Our rapid, short term resolution plan is basically to swap the secondary certificates back into the primary slot. That’s the one the applications are trusting, so that’s the one that they want to see. We can update the apps with the new certificate later, but right now we want them talking again. Maybe you’ve opened up your ADFS management console and see something like this:
You cannot manually select the primary certificate because auto-rollover is enabled. This must be disabled before you can fix it. Like most things, the best way to do this is with PowerShell. Open a remote session to your primary ADFS server and run the following:
#Disable automatic certificate rollover so we can manually swap the certificate roles
Set-ADFSProperties -AutoCertificateRollover $False
#Get the current secondary certificates
$TokenSigningSecondary = Get-AdfsCertificate -CertificateType Token-Signing | where-object{$_.IsPrimary -eq $False}
$TokenDecryptingSecondary = Get-AdfsCertificate -CertificateType Token-Decrypting | where-object{$_.IsPrimary -eq $False}
#Now set the above secondary certificates to Primary
Set-AdfsCertificate -Thumbprint $TokenSigningSecondary.Thumbprint -IsPrimary -CertificateType Token-Signing
Set-AdfsCertificate -Thumbprint $TokenDecryptingSecondary.Thumbprint -IsPrimary -CertificateType Token-Decrypting
Technically after disabling certificate rollover with the first command above, you can go back to the management console and click that “Set as Primary” button. But since you’re already in PowerShell and likely in a hurry, that whole bit of code will do that for you.

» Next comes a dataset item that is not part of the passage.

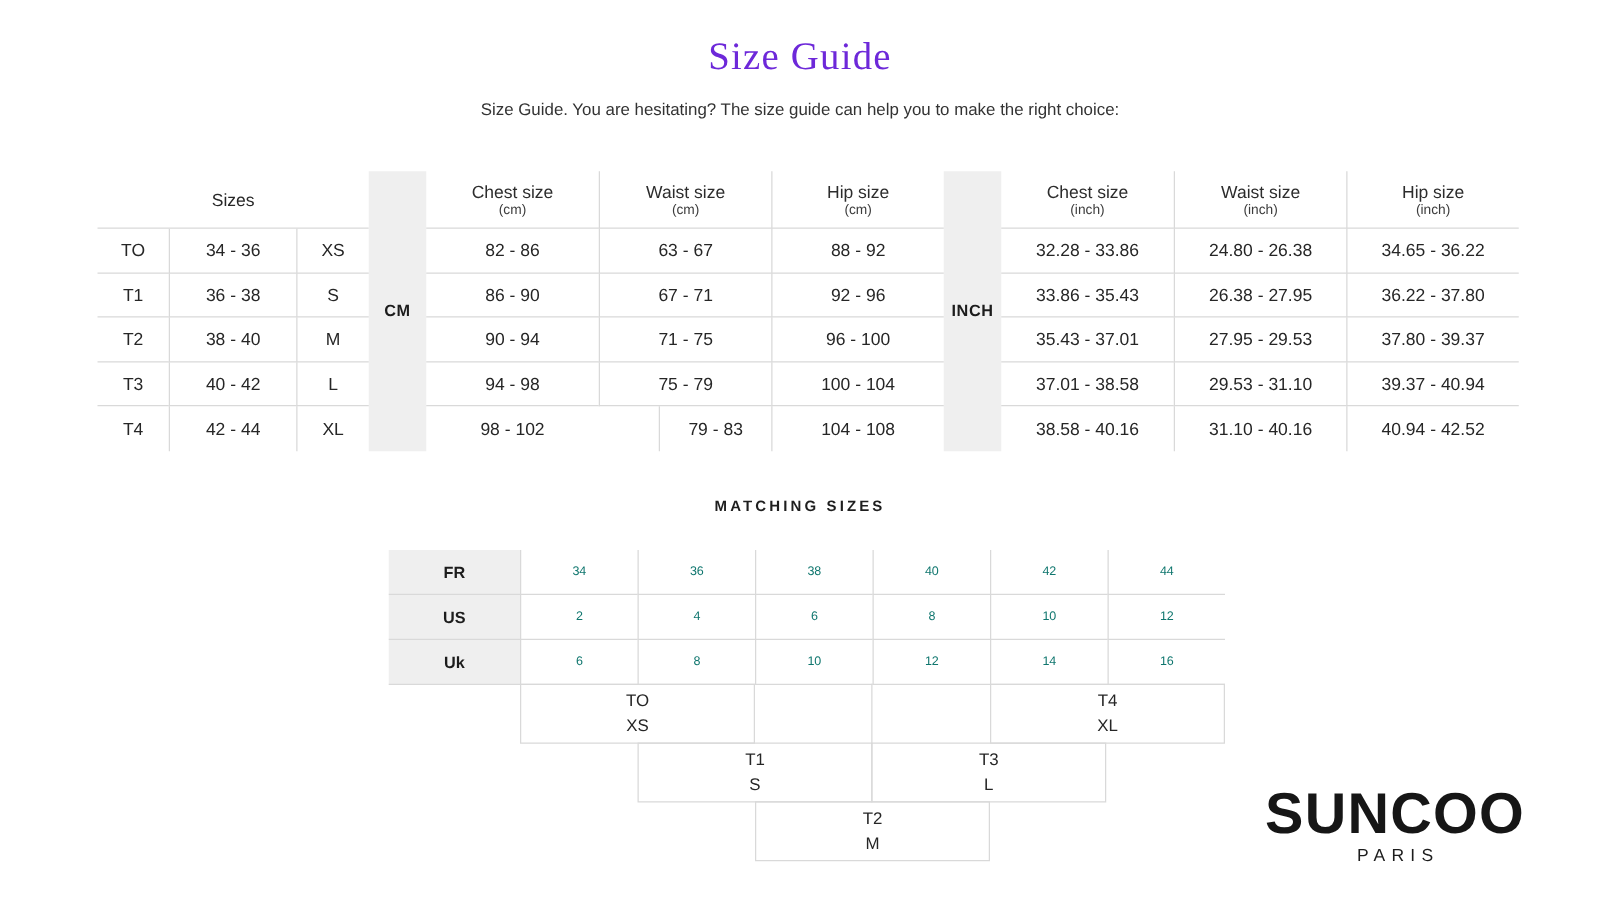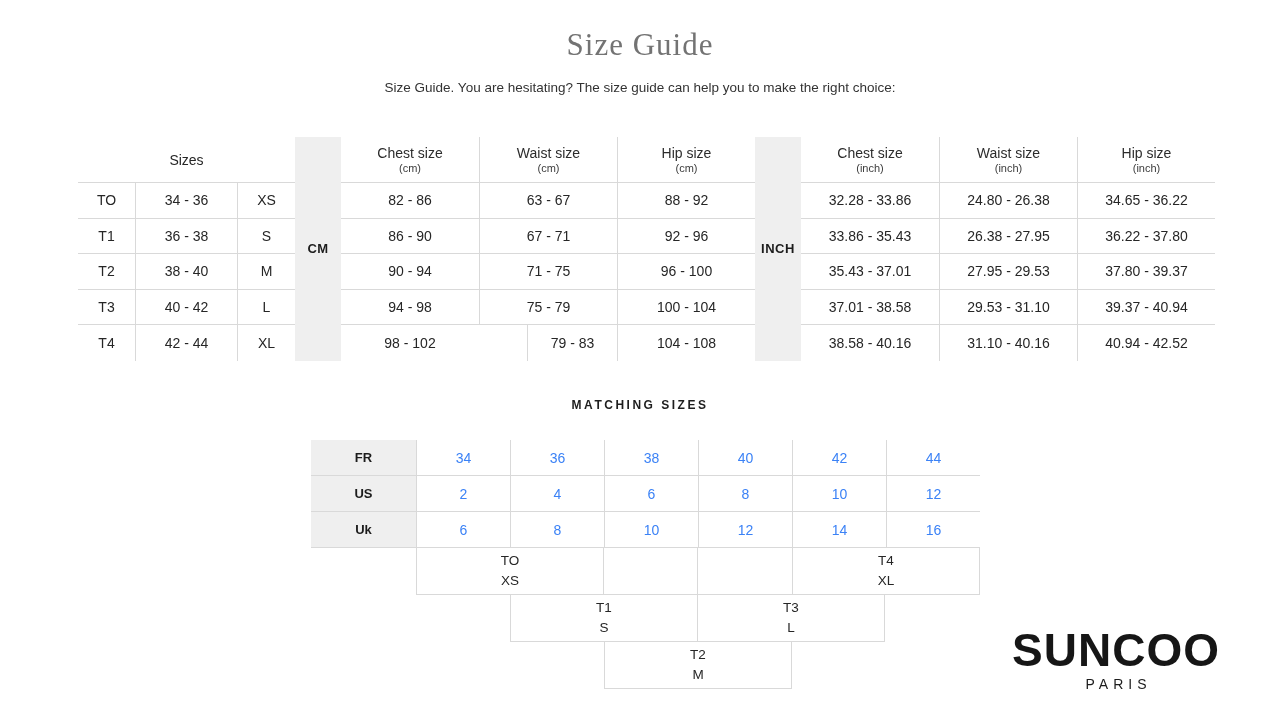"Size Guide" .page-title { color: #737373 -> #6d28d9 }
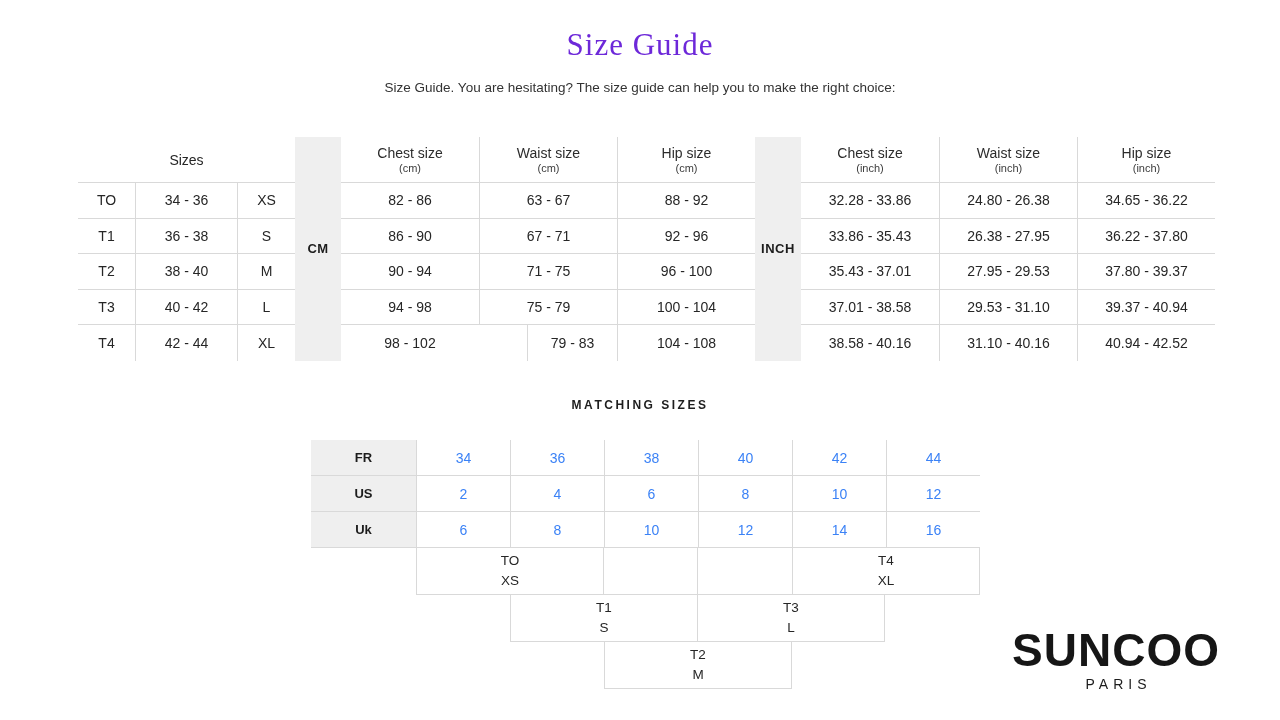"34" .mcell { color: #3b82f6 -> #0f766e; font-size: 14px -> 10px }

At this point you are officially reverted. All your relying parties should be working again. You still need to get those new certs into those relying parties, but you’ve got a little time now. All of your bosses can go back to their spreadsheets, and you can start writing up your Post Mortem or Incident Report with a full explanation of how you saved the day!

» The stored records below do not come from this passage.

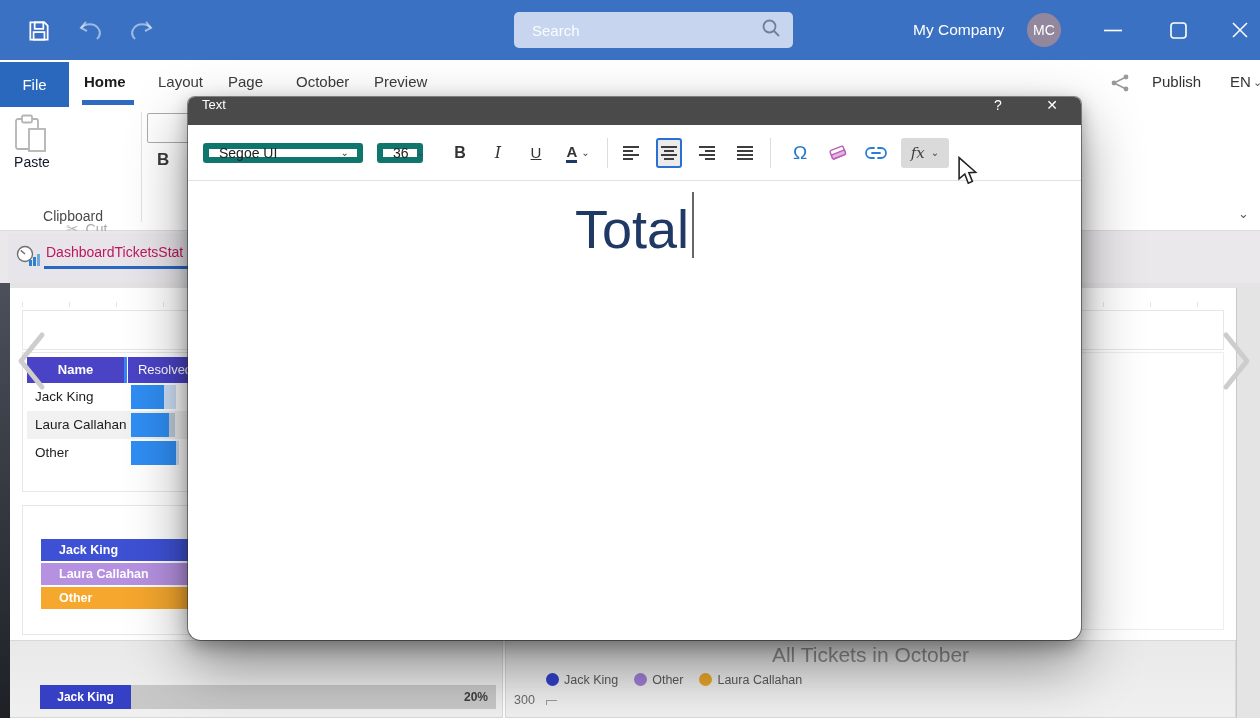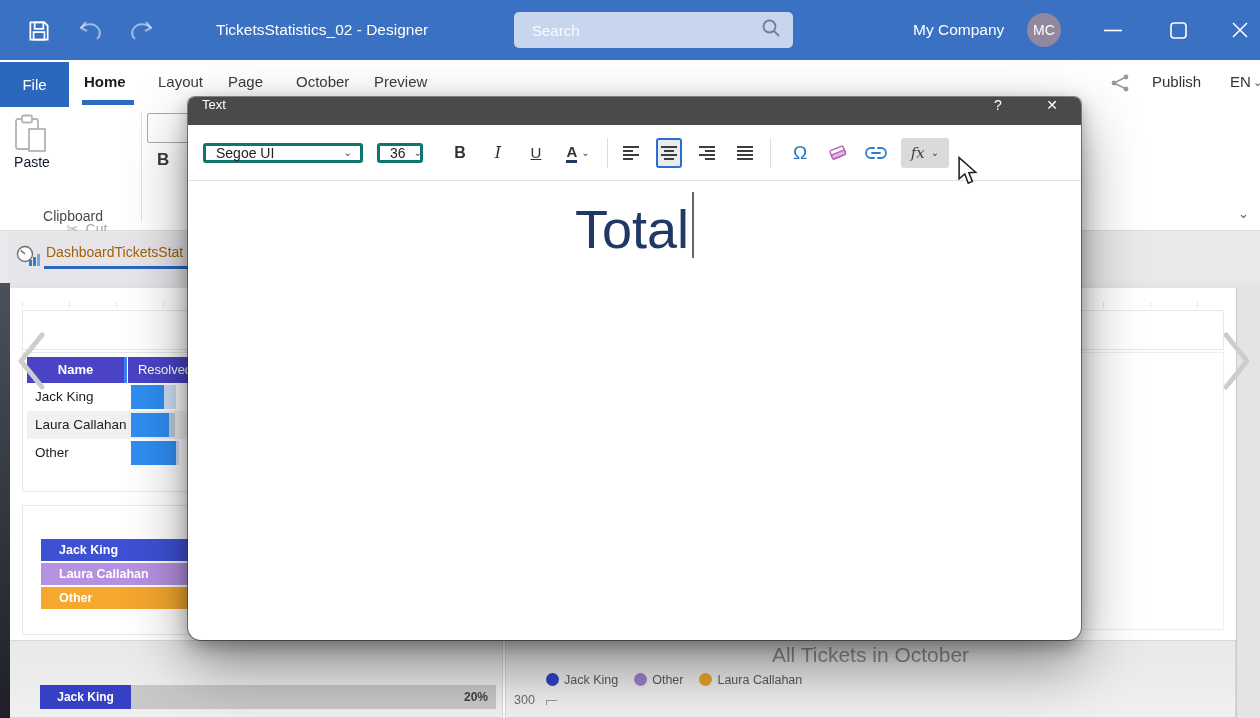"TicketsStatistics_02 - Designer" div.abs { html: <div>TicketsStatistics_02 - Designer</div> -> none }
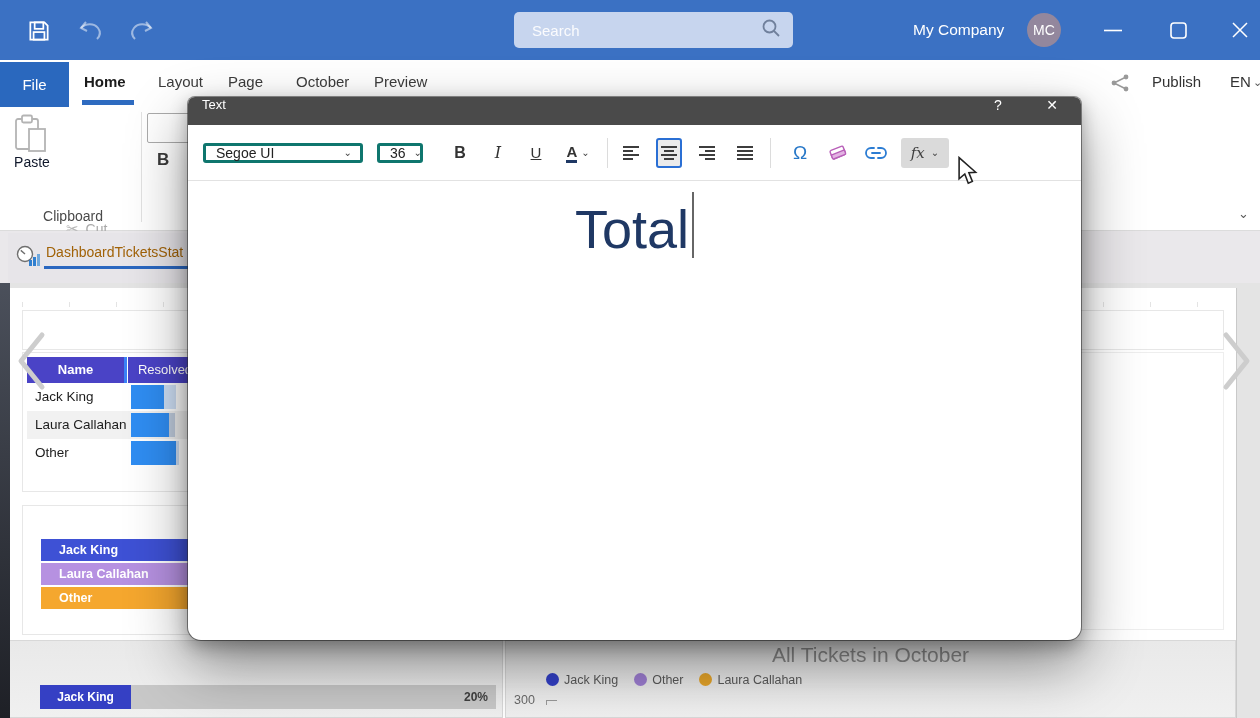"Segoe UI" .sel { border: 3px solid #0f766e -> 6px solid #0f766e }
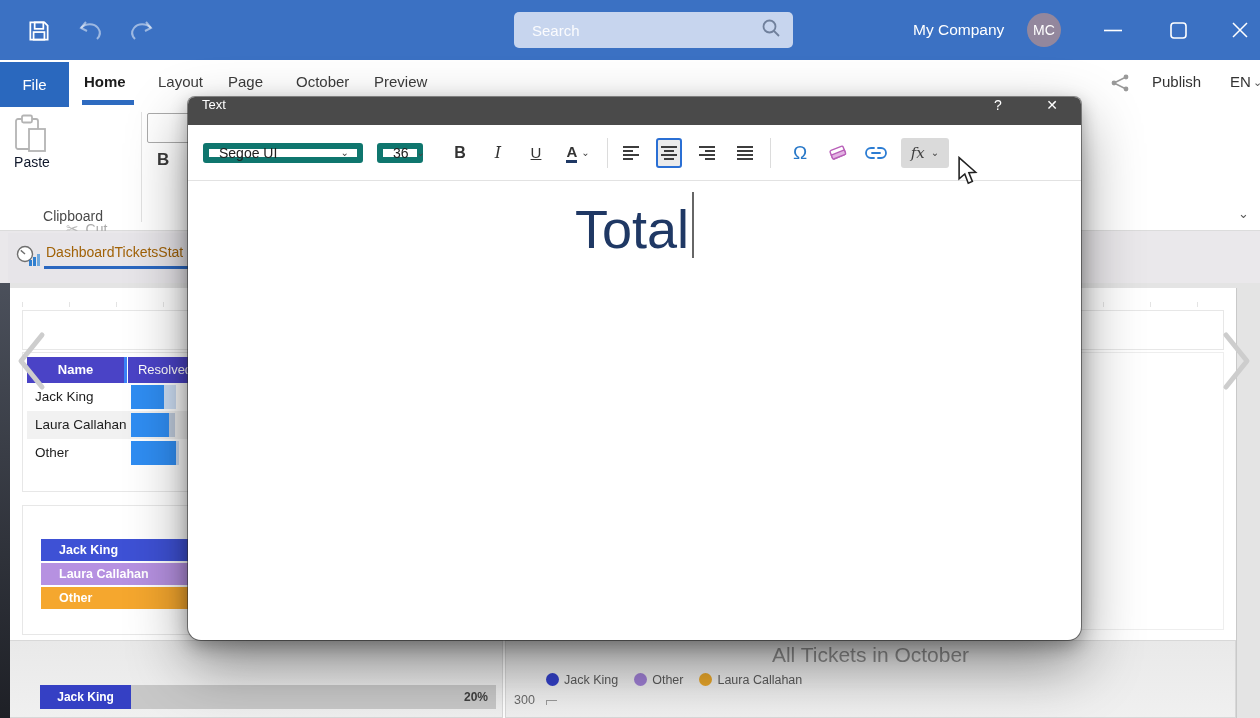"DashboardTicketsStat" .doctab-label { color: #a16207 -> #be185d }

Scenario 2: Expired Certificate
This scenario occurs after the above. Your certificates swapped roles a couple of weeks ago, and now your old certificates in the “secondary” role have expired. If you have apps that were able to function with the secondary certificate, they may have worked fine up until this point. Unfortunately if you are at this point you don’t have a quick resolution plan. The only way around an expired certificate is to replace it. You’ve got to export those new certificates and work with the relying parties to update their application configurations. This process would have been much easier had you done it last week, but don’t call it a failure, call it an opportunity!
Now What?
Hopefully at this point all is calm, the phone has stopped ringing and you’ve finished explaining to the 50th person exactly what just happened. So now what do you do? Well first you’ve got to decide if you want to leave auto rollover disabled or turn it back on. If you turn it back on you could possibly monitor for event ID 335 in the ADFS log, that will cover all of your certificate operations. Maybe you want to leave it off though and just monitor the token-signing and token-decrypting certificates as they age. This snippet can be used to determine the expiration date of a certificate, so you could watch for that to get near and then take action yourself.

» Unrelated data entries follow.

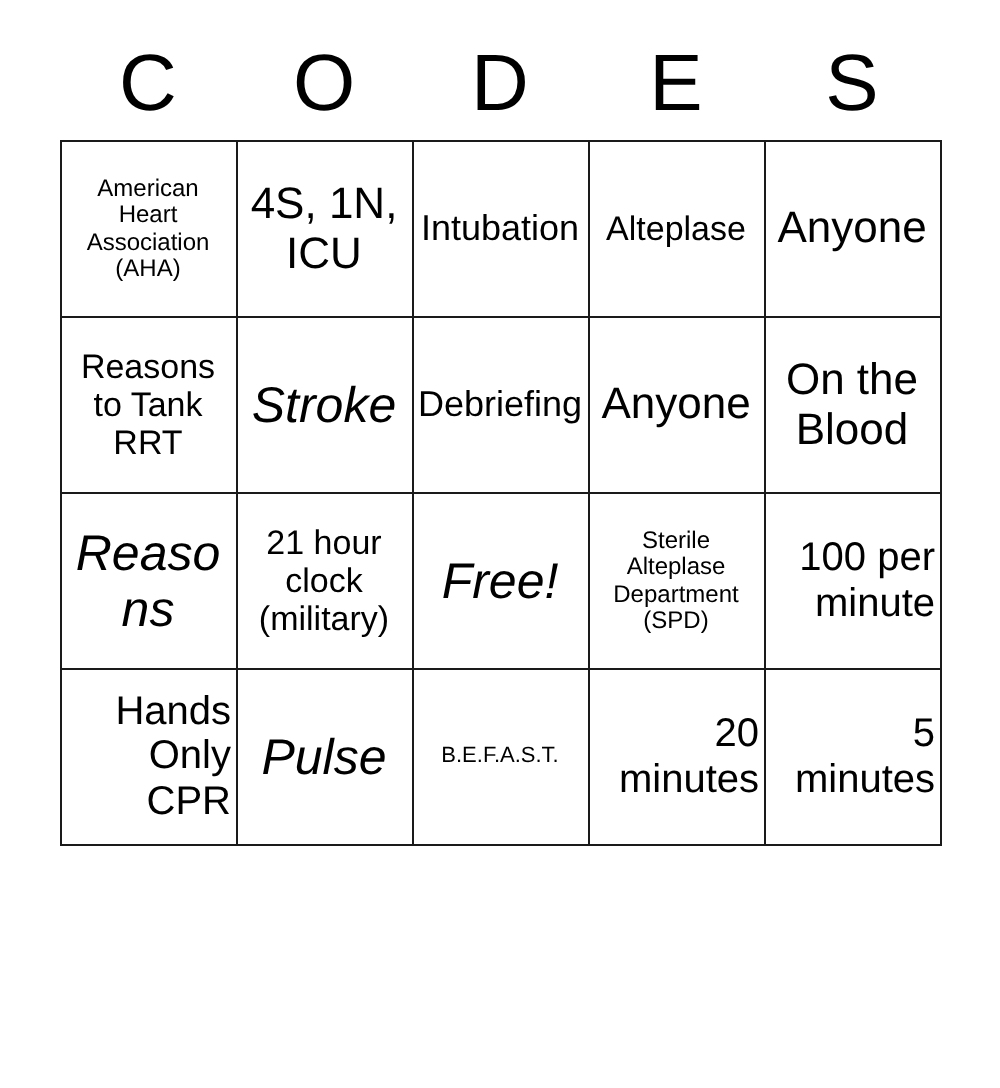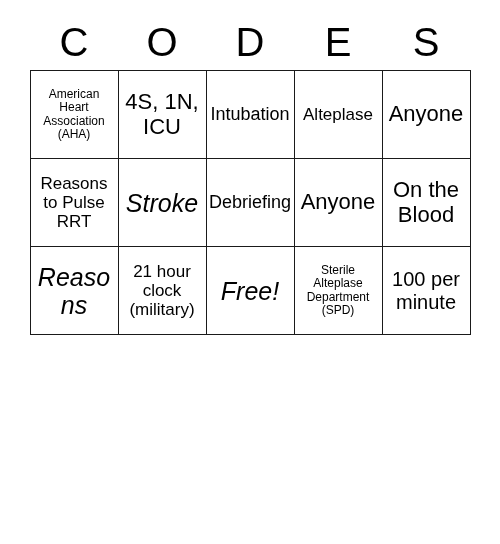"Reasons to Pulse RRT" span.cell-text { text: Pulse -> Tank }
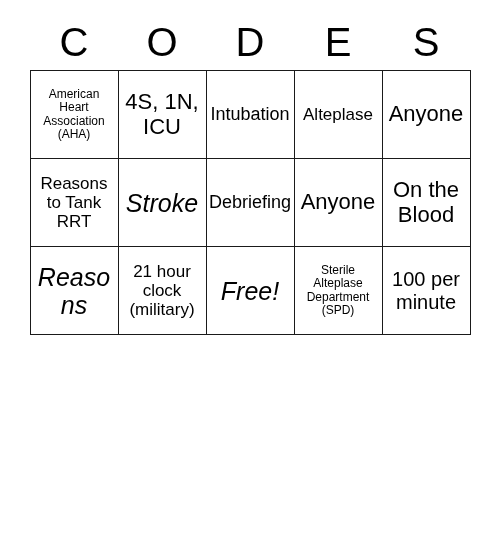"100 per minute" .sz-lg .cell-text { text-align: none -> right }
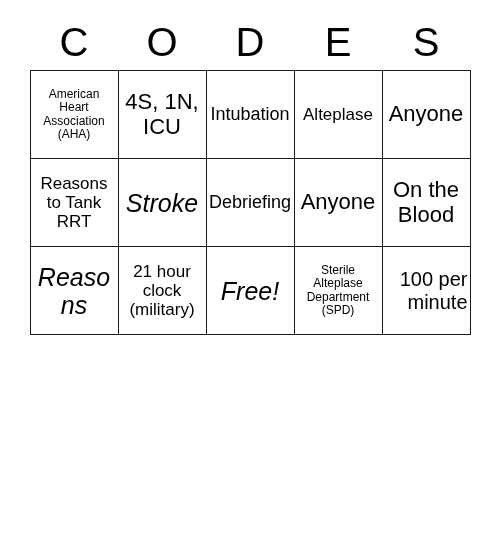"Hands Only CPR" tr { html: none -> <tr> <td> <span>Hands Only CPR</span> </td> <td> <span>Pulse</span> </td> <td> <span>B.E.F.A.S.T.</span> </td> <td> <span>20 minutes</span> </td> <td> <span>5 minutes</span> </td> </tr> }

Get-AdfsCertificate -CertificateType "Token-Signing" | where-object{$_.isprimary -eq $True} | select-object -expandproperty certificate | select-object -expandproperty notafter
Whatever you decide to do, make a point to plan and document it now, while everything is still in your head. If you don’t already have it written down, make notes of all the relying parties that failed, and how you went about fixing them and updating the certificates. Make notes like you’re going to read them a year from now. Your future self will thank you.